XIV Certamen Internacional de Microrrelatos de San Fermín
SANGRE Y FUEGO
María Nieves Linares Martin
Me desperté al alba, me vestí de blanco y me dispuse a partir hacía Pamplona en el autobús. Cuando llegue las calles vacías y en silencio me hicieron sentir un mal presagio. Levanté la cabeza y pude contemplar como el cielo se cerraba ante mis ojos. Una gran tormenta se avecinaba. Empezó a llover y tras de esta, una fuerte granizada cayó. En ese momento me arrepiento de haber venido a San Fermín, tomé refugió en un portalón y aguardé a que todo esto pasara. Durante 15 minutos pasé el momento más terrorífico de mi vida. Cada granizo era del tamaño de pelotas de golf. Golpeaban fuerte en la calle, llegué a pensar que sería el final de la fiesta. No me podría encomendar al patrón, ni siquiera vería los toros bravos pasar de cerca. Dentro de mí no paraba de rezar para que acabase este infierno. En unos segundos el cielo volvió a abrirse ante mis ojos. Un sol resplandeciente brillaba. Todo preparado para dar comienzo al primer encierro de mi vida. Empecé a correr ante los toros . No había avanzado ni 50 metros cuando sentí un fuerte golpe , desgarrador. Es todo lo que recuerdo de aquel fatídico día. Aunque volvería.
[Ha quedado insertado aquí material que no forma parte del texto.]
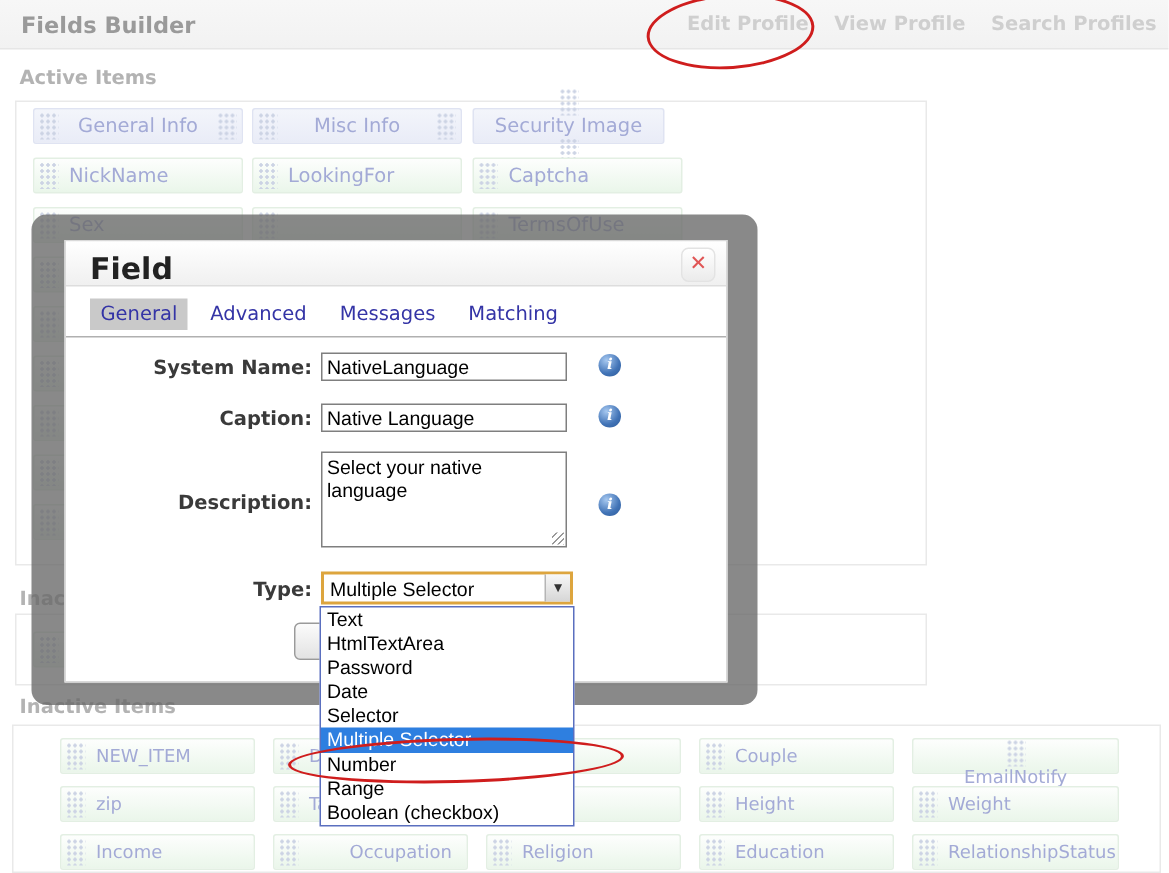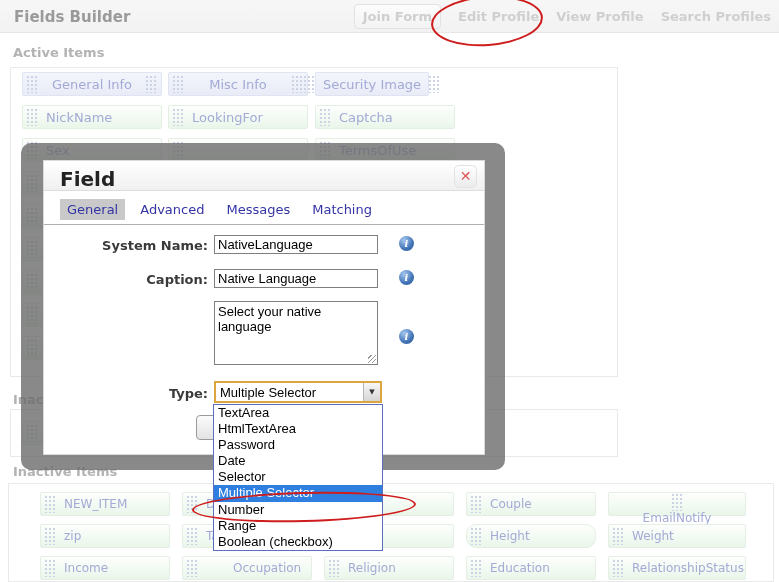--- a/index.html
+++ b/index.html
@@ -84,42 +84,41 @@
   .opt.selected { background:#2e7fe0; color:#fff; }
 </style>
 </head>
 <body>
 
 <div id="stage">
 
   <div class="app-header">
     <div class="page-title">Fields Builder</div>
     <div class="top-nav">
-      <span class="nav-link nav-btn">Join Form</span>
       <span class="nav-link">Edit Profile</span>
       <span class="nav-link">View Profile</span>
       <span class="nav-link">Search Profiles</span>
     </div>
   </div>
   <div class="red-ellipse" id="ellipse-joinform"></div>
 
   <div class="section-title" style="top:45px;">Active Items</div>
   <div class="panel" style="left:10px; top:67px; width:608px; height:310px;"></div>
 
   <div class="fitem blue" style="left:22px; top:72px; width:140px;">
     <span class="handle"></span>
     <span class="lbl">General Info</span>
     <span class="handle"></span>
   </div>
   <div class="fitem blue" style="left:168px; top:72px; width:140px;">
     <span class="handle"></span>
     <span class="lbl">Misc Info</span>
     <span class="handle"></span>
   </div>
-  <div class="fitem blue" style="left:315px; top:72px; width:114px;">
+  <div class="fitem blue" style="left:315px; top:72px; width:128px;flex-direction:column;">
     <span class="handle"></span>
     <span class="lbl">Security Image</span>
     <span class="handle"></span>
   </div>
 
   <div class="fitem" style="left:22px; top:105px; width:140px;">
     <span class="handle"></span>
     <span class="lbl">NickName</span>
   </div>
   <div class="fitem" style="left:168px; top:105px; width:140px;">
@@ -196,21 +195,21 @@
       <span class="lbl">zip</span>
     </div>
   <div class="fitem sm" style="left:182px; top:524px; width:130px;">
       <span class="handle"></span>
       <span class="lbl">Tags</span>
     </div>
   <div class="fitem sm" style="left:324px; top:524px; width:130px;">
       <span class="handle"></span>
       <span class="lbl">Photo</span>
     </div>
-  <div class="fitem sm" style="left:466px; top:524px; width:130px;border-radius:10px;">
+  <div class="fitem sm" style="left:466px; top:524px; width:130px;">
       <span class="handle"></span>
       <span class="lbl">Height</span>
     </div>
   <div class="fitem sm" style="left:608px; top:524px; width:138px;">
       <span class="handle"></span>
       <span class="lbl">Weight</span>
     </div>
 
   <div class="fitem sm" style="left:40px;  top:556px; width:130px;">
       <span class="handle"></span>
@@ -249,37 +248,38 @@
     <div class="tab-line"></div>
 
     <div class="flabel" style="top:77px;">System Name:</div>
     <input class="tinput" style="top: 74px;" value="NativeLanguage">
     <div class="info-icon" style="left:355px; top:75px;"><span>i</span></div>
 
     <div class="flabel" style="top:111px;">Caption:</div>
     <input class="tinput" style="top: 108px;" value="Native Language">
     <div class="info-icon" style="left:355px; top:109px;"><span>i</span></div>
 
+    <div class="flabel" style="top:167px;">Description:</div>
     <textarea class="tarea" style="">Select your native language</textarea>
     <div class="resize-grip"></div>
     <div class="info-icon" style="left:355px; top:168px;"><span>i</span></div>
 
     <div class="flabel" style="top:225px;">Type:</div>
     <div class="type-select">
       <span class="val">Multiple Selector</span>
       <span class="arrow-btn">
           <span>▼</span>
         </span>
     </div>
   </div>
 
   <div id="save-sliver"></div>
 
   <div id="type-dropdown">
-    <div class="opt">TextArea</div>
+    <div class="opt">Text</div>
     <div class="opt">HtmlTextArea</div>
     <div class="opt">Password</div>
     <div class="opt">Date</div>
     <div class="opt">Selector</div>
     <div class="opt selected">Multiple Selector</div>
     <div class="opt">Number</div>
     <div class="opt">Range</div>
     <div class="opt">Boolean (checkbox)</div>
   </div>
DOS GRILLOS Y UN PAÑUELICO ROJO
María Sergia Martín González
Mamá era de esas personas que conseguían que lo mágico sucediera. Cuando le preguntaba por mi padre, solía decirme que era el mozo más guapo de toda Pamplona, que corría los sanfermines con su pañuelico rojo, que tenía duendes en los pies y que se conocieron en un sueño. Siempre que lo mentaba, le brillaban tanto los ojos que parecía que fuese a llorar aunque mamá aseguraba que no era llanto sino emoción porque yo era su viva estampa. El abuelo odiaba que hablara de chupinazos, cabestros y toros. «¡Maldita, muchacha!, deja de atolondrar al crío». Jamás se rebeló, pero solía decirme que algún día abandonaría el pueblo, que no debía llorar porque volvería para buscarme y que ese día yo lo sabría.
Una mañana mamá no estaba. La busqué en el olivar, en la iglesia, en el río, en cada casa… Pero no estaba… Aunque le prometí no llorar, la primera noche que dormí sin agarrar su mano lloré un río entero. Y las siguientes, también.
Esta tarde, mientras coloreaba un arcoíris, he escuchado –a lo lejos– ecos de cencerros, cohetes… y una pareja de grillos ha dejado a mis pies un pañuelico rojo. No puedo explicarlo, pero sé que mamá se acerca.
POBRE DE MÍ
María Soledad García Garrido
Morir en San Fermín es una faena, aunque como ya saben, nuestro destino no está escrito. Les relataré mi última hora, a pesar de ser presa ya de las hormigas.
Me hallaba en la Casa Consistorial, junto al concejal encargado de lanzar el chupinazo. Hubiera evitado mi triste final si me hubiese quedado en el paseo de Sarasate contemplando la fiesta en las pantallas gigantes, como hicieron otras compañeras mías. Solo un rato antes había revoloteado por allí, pero preferí subir al balcón del Ayuntamiento. No se hacen una idea de la marabunta que gritaba apasionada, enarbolando sus pañuelos rojos, ebrios de felicidad. ¡Cómo sudaban brincando con los brazos arriba! ¡Cómo explicarles tanta dicha!
Todo sucedió de la forma más tonta. Ya saben, morir en San Fermín. El concejal acercó la mecha al cohete y, excitado, gritó: ¡Viva San Fermín! ¡Gora San Fermín! A continuación, se unió a la algarabía de los de abajo. Ahí se produjo el trágico desenlace, cuando —malditos aplausos— quedé atrapada entre sus palmas y mis alas se plegaron para siempre. Recuerdo, como última visión, que reboté sobre la cabeza de un guiri que no acertaba a anudarse el pañuelo. Acto seguido, todo quedó fundido en negro.